- Task directions -
For this exercise, restate word for word only the lines from the first line of the data to the line containing "The results of".

== Provided entries ==

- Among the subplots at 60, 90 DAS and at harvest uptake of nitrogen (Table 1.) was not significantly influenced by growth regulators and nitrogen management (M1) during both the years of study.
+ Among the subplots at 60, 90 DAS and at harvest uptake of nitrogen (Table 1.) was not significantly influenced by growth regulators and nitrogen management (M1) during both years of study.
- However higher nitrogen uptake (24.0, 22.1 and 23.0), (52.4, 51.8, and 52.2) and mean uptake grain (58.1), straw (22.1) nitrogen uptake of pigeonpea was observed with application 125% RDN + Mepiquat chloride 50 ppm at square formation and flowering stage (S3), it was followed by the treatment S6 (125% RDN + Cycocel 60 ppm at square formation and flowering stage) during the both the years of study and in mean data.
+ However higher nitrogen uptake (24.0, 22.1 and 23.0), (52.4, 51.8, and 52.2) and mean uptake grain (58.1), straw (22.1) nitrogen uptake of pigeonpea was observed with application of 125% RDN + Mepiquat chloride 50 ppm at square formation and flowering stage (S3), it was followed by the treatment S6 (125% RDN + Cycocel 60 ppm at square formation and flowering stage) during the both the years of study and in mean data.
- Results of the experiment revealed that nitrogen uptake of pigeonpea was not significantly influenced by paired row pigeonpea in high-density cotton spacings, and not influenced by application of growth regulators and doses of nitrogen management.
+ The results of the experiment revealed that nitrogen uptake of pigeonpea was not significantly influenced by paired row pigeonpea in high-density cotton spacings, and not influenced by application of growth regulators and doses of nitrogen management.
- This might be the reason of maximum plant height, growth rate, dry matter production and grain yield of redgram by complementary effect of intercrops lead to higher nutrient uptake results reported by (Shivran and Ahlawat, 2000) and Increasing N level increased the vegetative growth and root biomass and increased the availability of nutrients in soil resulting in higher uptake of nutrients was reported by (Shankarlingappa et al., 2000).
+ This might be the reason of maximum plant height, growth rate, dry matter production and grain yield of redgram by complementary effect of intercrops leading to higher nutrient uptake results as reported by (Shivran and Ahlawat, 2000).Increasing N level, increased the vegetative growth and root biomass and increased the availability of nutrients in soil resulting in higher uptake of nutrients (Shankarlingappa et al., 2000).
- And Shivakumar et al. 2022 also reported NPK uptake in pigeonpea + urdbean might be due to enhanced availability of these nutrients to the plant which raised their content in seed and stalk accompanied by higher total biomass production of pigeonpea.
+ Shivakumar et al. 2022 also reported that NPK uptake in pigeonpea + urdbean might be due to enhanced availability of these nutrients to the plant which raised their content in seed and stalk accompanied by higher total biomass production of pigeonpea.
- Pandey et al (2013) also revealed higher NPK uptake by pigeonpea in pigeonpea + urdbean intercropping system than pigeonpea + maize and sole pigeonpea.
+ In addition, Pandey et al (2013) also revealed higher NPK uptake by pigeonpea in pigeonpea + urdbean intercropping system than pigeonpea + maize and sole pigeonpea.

===

- Solution to this problem -
- Among the subplots at 60, 90 DAS and at harvest uptake of nitrogen (Table 1.) was not significantly influenced by growth regulators and nitrogen management (M1) during both the years of study.
+ Among the subplots at 60, 90 DAS and at harvest uptake of nitrogen (Table 1.) was not significantly influenced by growth regulators and nitrogen management (M1) during both years of study.
- However higher nitrogen uptake (24.0, 22.1 and 23.0), (52.4, 51.8, and 52.2) and mean uptake grain (58.1), straw (22.1) nitrogen uptake of pigeonpea was observed with application 125% RDN + Mepiquat chloride 50 ppm at square formation and flowering stage (S3), it was followed by the treatment S6 (125% RDN + Cycocel 60 ppm at square formation and flowering stage) during the both the years of study and in mean data.
+ However higher nitrogen uptake (24.0, 22.1 and 23.0), (52.4, 51.8, and 52.2) and mean uptake grain (58.1), straw (22.1) nitrogen uptake of pigeonpea was observed with application of 125% RDN + Mepiquat chloride 50 ppm at square formation and flowering stage (S3), it was followed by the treatment S6 (125% RDN + Cycocel 60 ppm at square formation and flowering stage) during the both the years of study and in mean data.
- Results of the experiment revealed that nitrogen uptake of pigeonpea was not significantly influenced by paired row pigeonpea in high-density cotton spacings, and not influenced by application of growth regulators and doses of nitrogen management.
+ The results of the experiment revealed that nitrogen uptake of pigeonpea was not significantly influenced by paired row pigeonpea in high-density cotton spacings, and not influenced by application of growth regulators and doses of nitrogen management.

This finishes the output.